Como você foi para a TV Globo? Acho que eu fiquei quatro anos na Excelsior, fiz muitas novelas. Aí, a TV Excelsior começou a ter problemas, começou atrasar os salários dos atores, foi um desespero. Eu tinha acabado de casar, de comprar carro, apartamento, móveis e estava vivendo um momento muito difícil. Então, o Boni me chamou e ofereceu um contrato na TV Globo para fazer Véu de noiva, que era a primeira novela urbana, contemporânea, daquela fase pós Sheik de Agadir, A ponte dos suspiros. Era uma novela que pretendia retratar o universo da classe média do Rio de Janeiro nos dias de hoje, digamos. Estávamos no ano de 1968, 1969, por aí. Eu sei que eu estava recém-casada, mudei para o Rio de Janeiro e comecei a fazer essa novela, que foi um grande sucesso. A Janete Clair também foi uma pessoa que me deu muita força, porque ela sempre me ofereceu personagens maravilhosos. As heroínas da Janete são inesquecíveis.

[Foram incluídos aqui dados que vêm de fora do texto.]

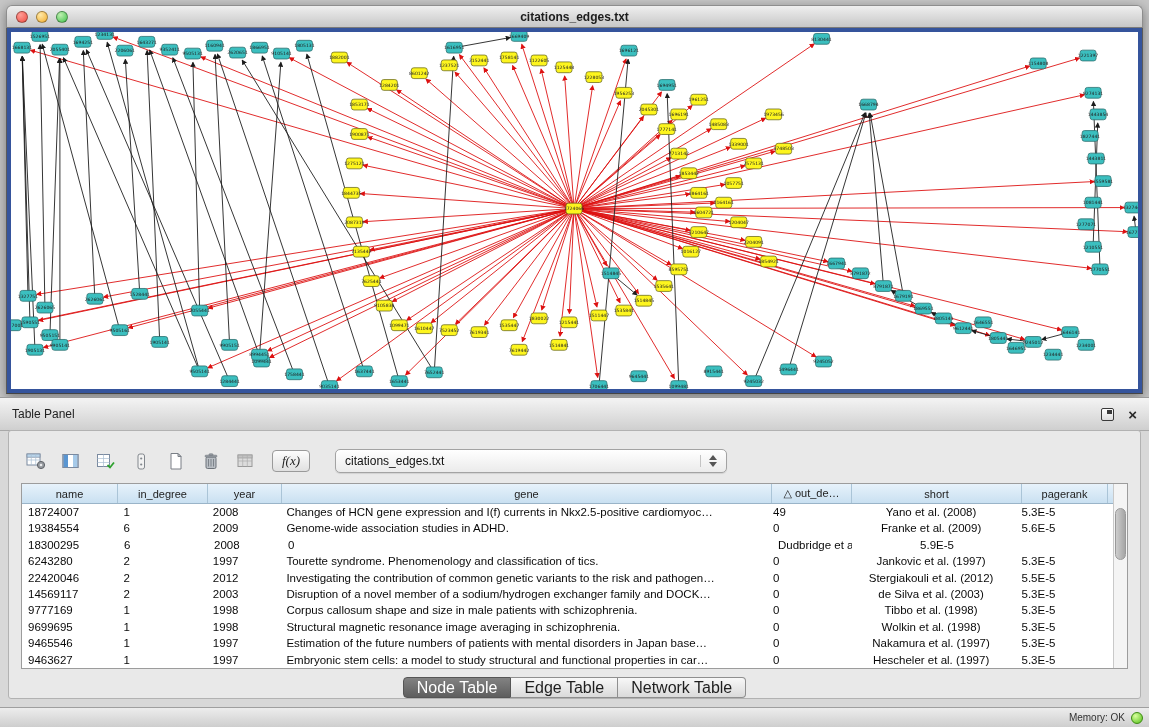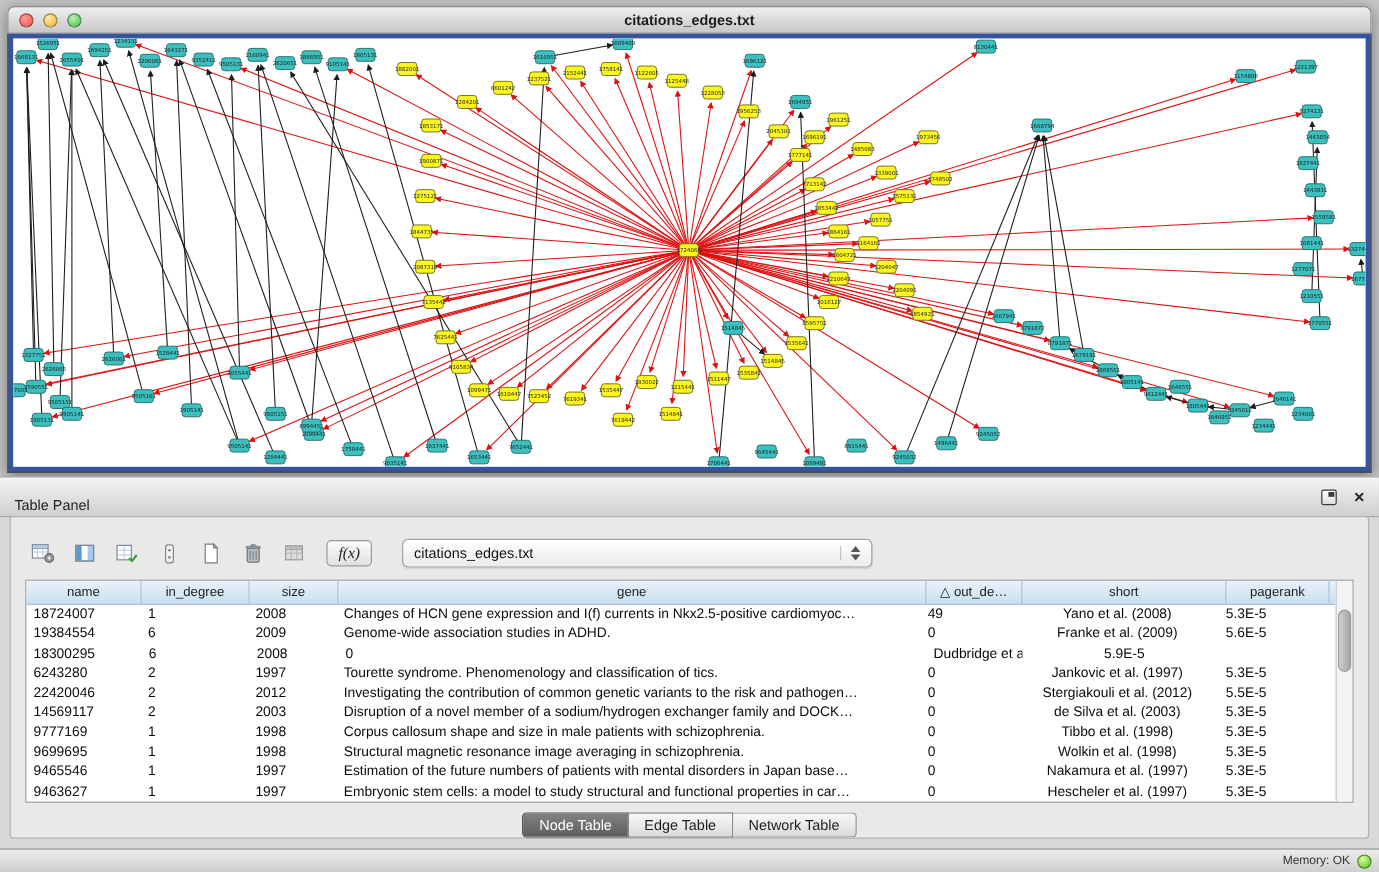"Table Panel" .panel-header { align-items: none -> center }
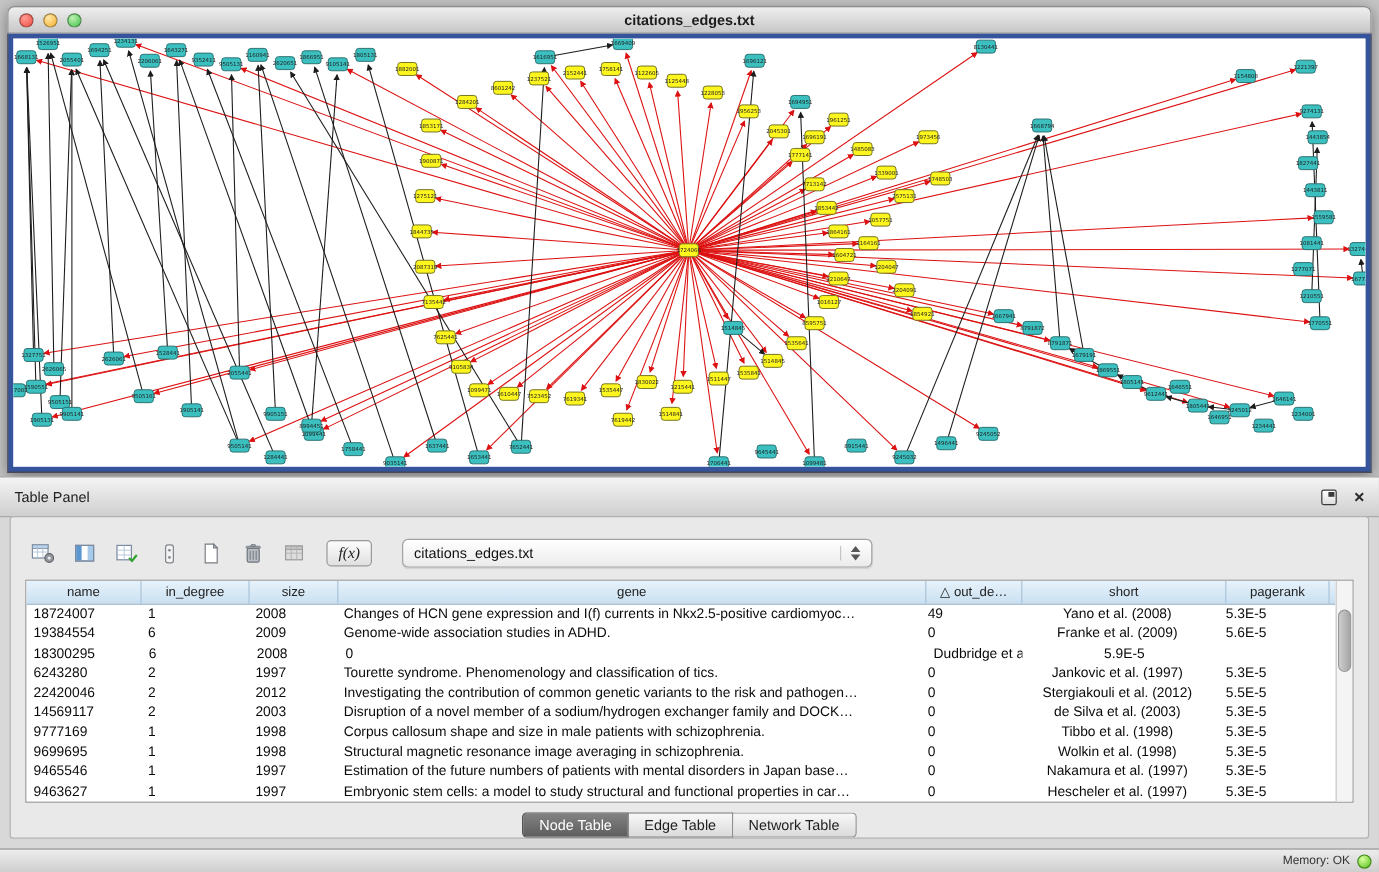"size" div.th { text: size -> year }
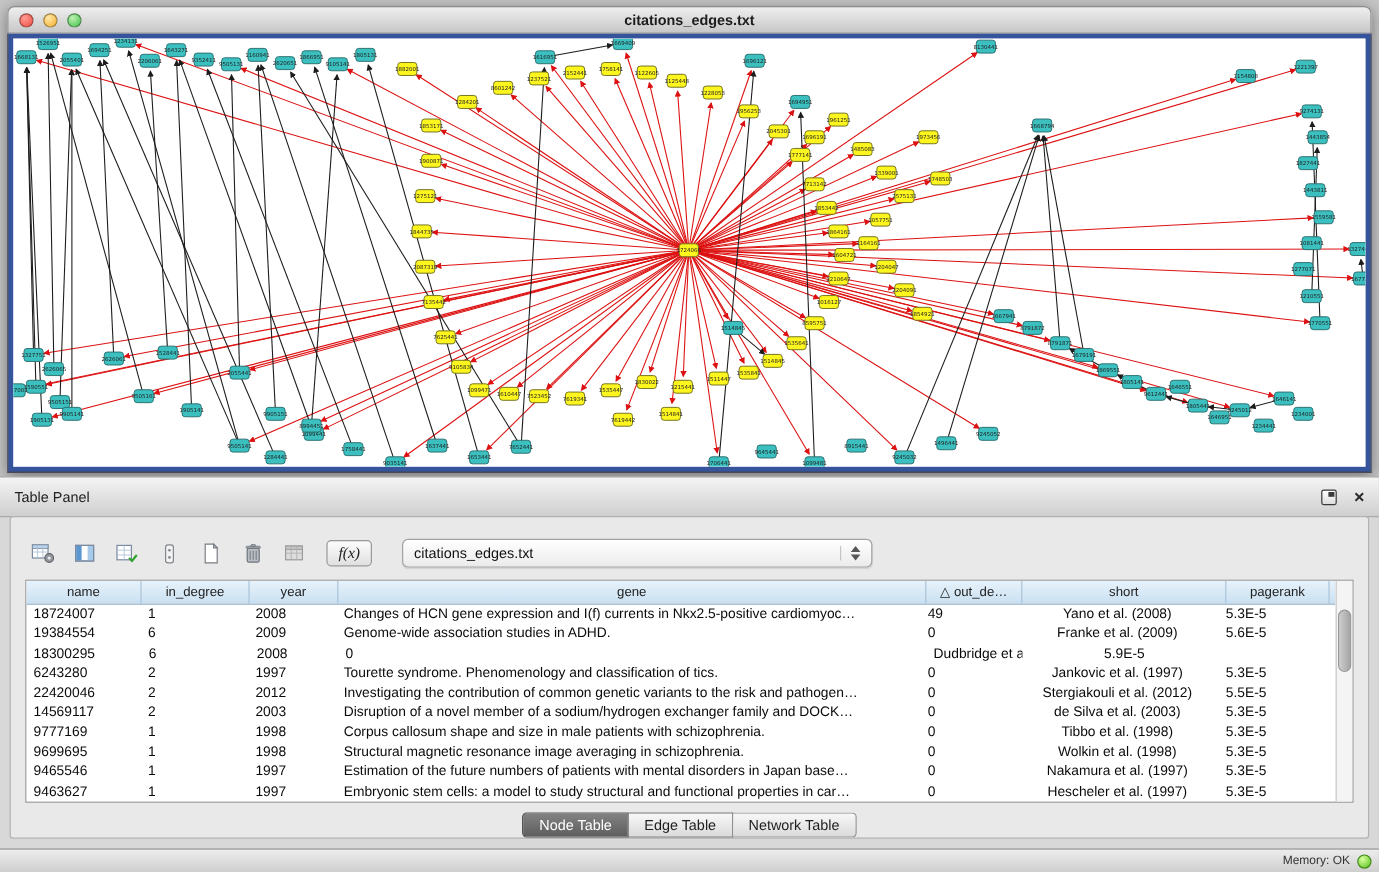"Node Table" .tab { font-size: 12px -> 16px }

Você se lembra dessa sua personagem na novela Véu de noiva? Era a Andréa. Ela tinha uma cicatriz no rosto, ela sofria um acidente. Eu me lembro vagamente. Ela era apaixonada por um rapaz que era piloto de corrida de automóveis. E era uma época em que começavam as corridas. Aquele de Brasília, o nosso primeiro campeão da história do automobilismo brasileiro, Nelson Piquet, estava começando a ganhar todas as corridas. Era uma fase de descoberta, para o brasileiro, das corridas de automóvel.

Como era a TV Globo nessa época? Como eram as gravações das novelas, como era a estrutura da emissora? Eu estava descobrindo, deslumbrada, um novo mundo, uma nova realidade. Era um grupo de pessoas apaixonadas pelo que fazia, querendo fazer o melhor, dando tudo de si, vestindo a camisa, como se dizia. Comparado com hoje, com as condições de trabalho de hoje, era tudo apertadinho, era um conceito japonês de espaço, os estúdios eram pequeninhos, atravancados de cenário. Eram quatro estúdios: A, B, C e D. Depois de Véu de noiva, você fez Irmãos Coragem, que foi um grande sucesso.

Conta um pouquinho como foi essa experiência. Como era a sua personagem, como era a história e como foi fazer essa novela, um grande sucesso da Janete? Foi delicioso, porque o meu personagem era uma menina caipira, que vinha do interior, casava com um jogador de futebol. E era muito engraçada, apesar do pai alcoólatra. Ela cometia muitas gafes, levava um tempo enorme para entender a cidade grande. E sofria muito, mas, ao mesmo tempo, era uma menina de muita personalidade, que brigava pelo que queria. E muito inocente também, bem como eram as meninas daquela época. Eu adorei, porque pude fazer com sotaque, que era uma coisa que eu gostava. Adorava esse personagem.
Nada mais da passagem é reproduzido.